*** Entries supplied
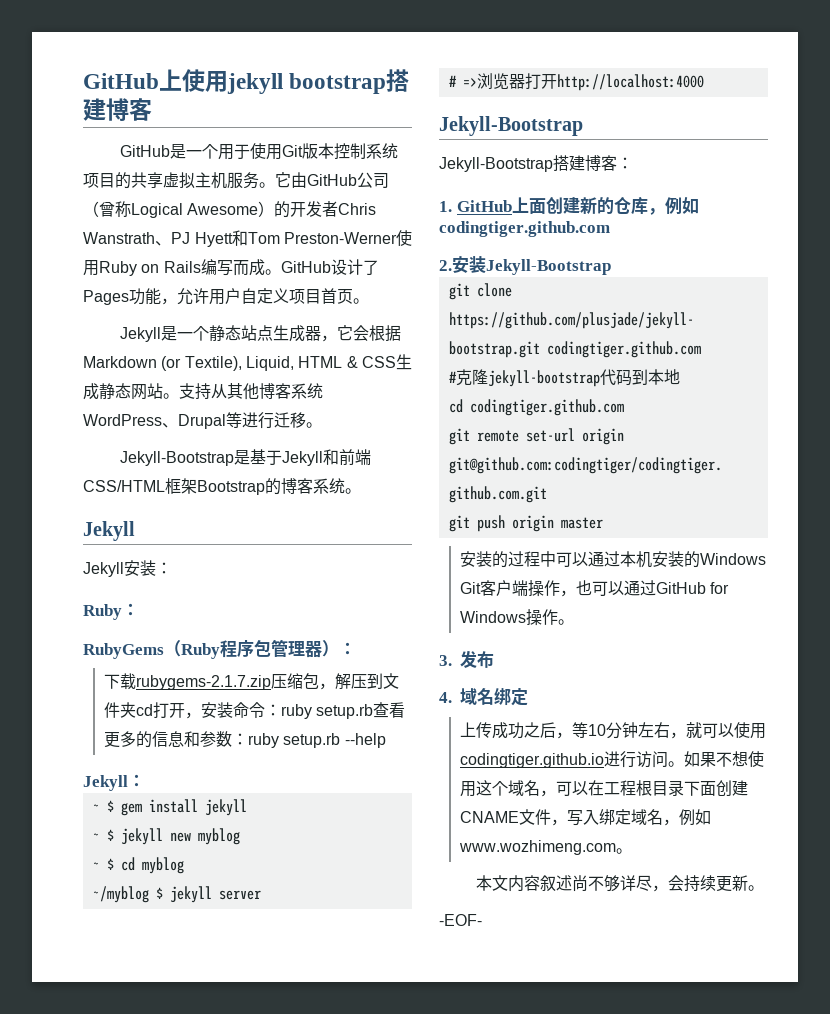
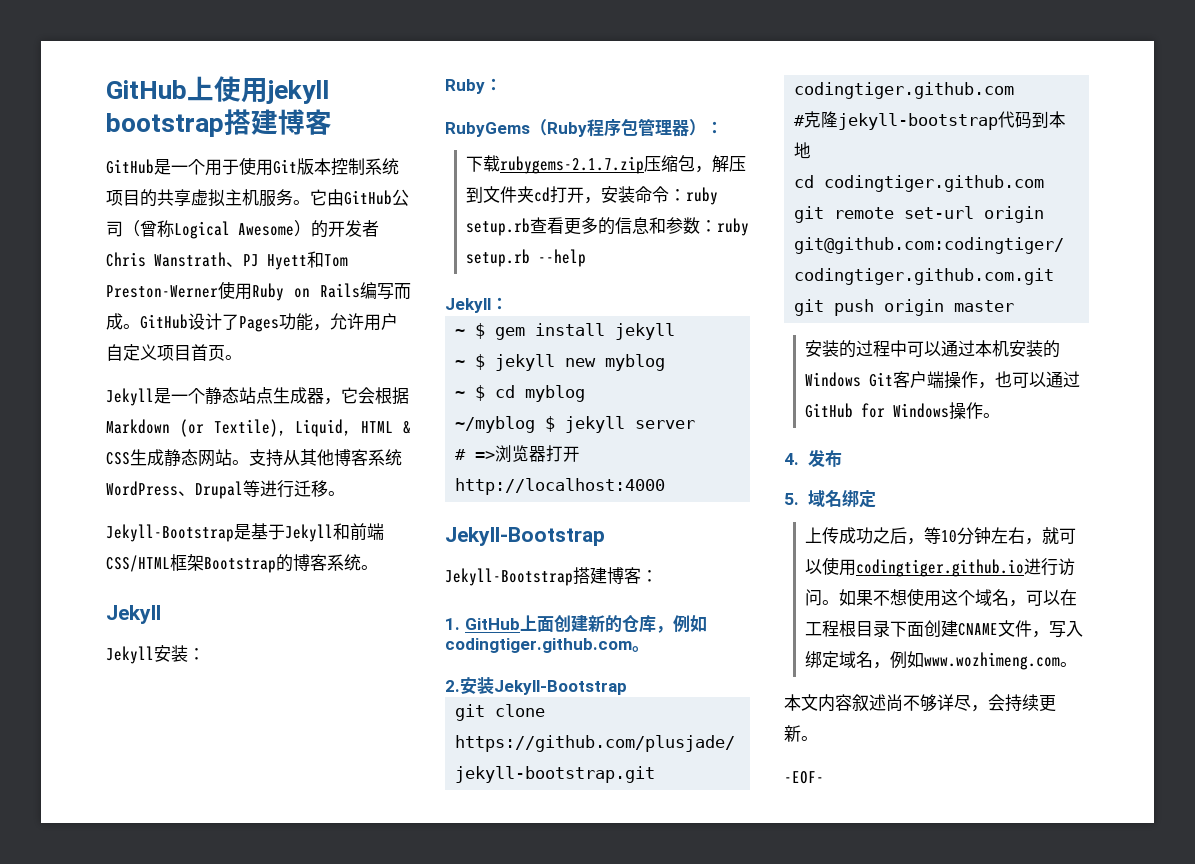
- 1. GitHub上面创建新的仓库，例如codingtiger.github.com
+ 1. GitHub上面创建新的仓库，例如codingtiger.github.com。
- 3.发布
+ 4.发布
- 4.域名绑定
+ 5.域名绑定

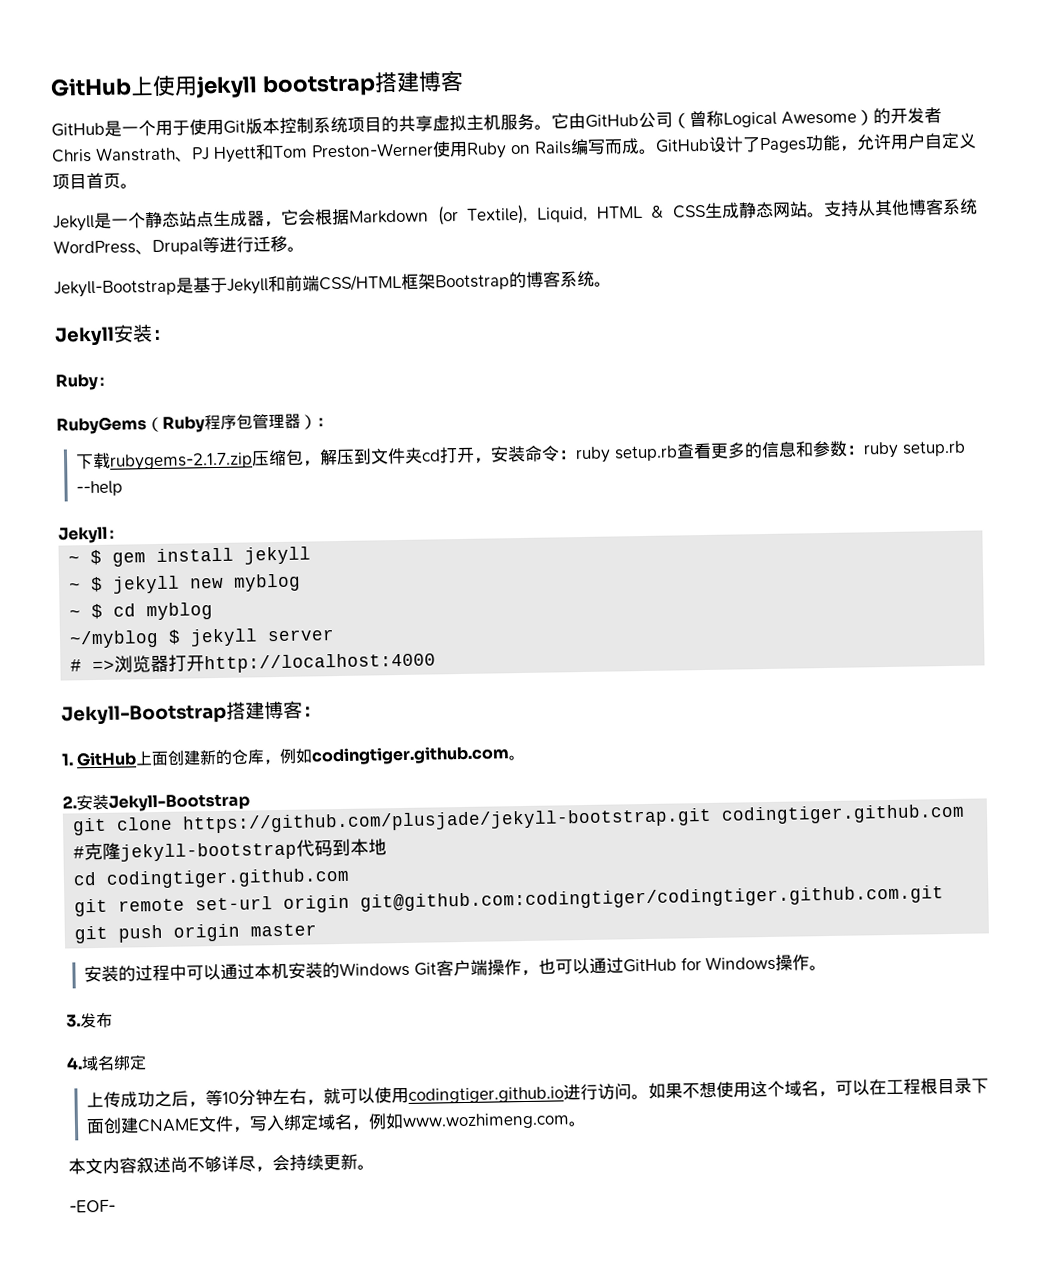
  Jekyll-Bootstrap是基于Jekyll和前端CSS/HTML框架Bootstrap的博客系统。
- Jekyll
  # =>浏览器打开http://localhost:4000
- Jekyll-Bootstrap
- 4.发布
+ 3.发布
- 5.域名绑定
+ 4.域名绑定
******
[Problem requirements]: Up to and including the last line above, starting with the line that contains "# =>浏览器打开http://localhost:4000", return each line exactly and nothing else.

[Response for this exercise]:
  # =>浏览器打开http://localhost:4000
- Jekyll-Bootstrap
- 4.发布
+ 3.发布
- 5.域名绑定
+ 4.域名绑定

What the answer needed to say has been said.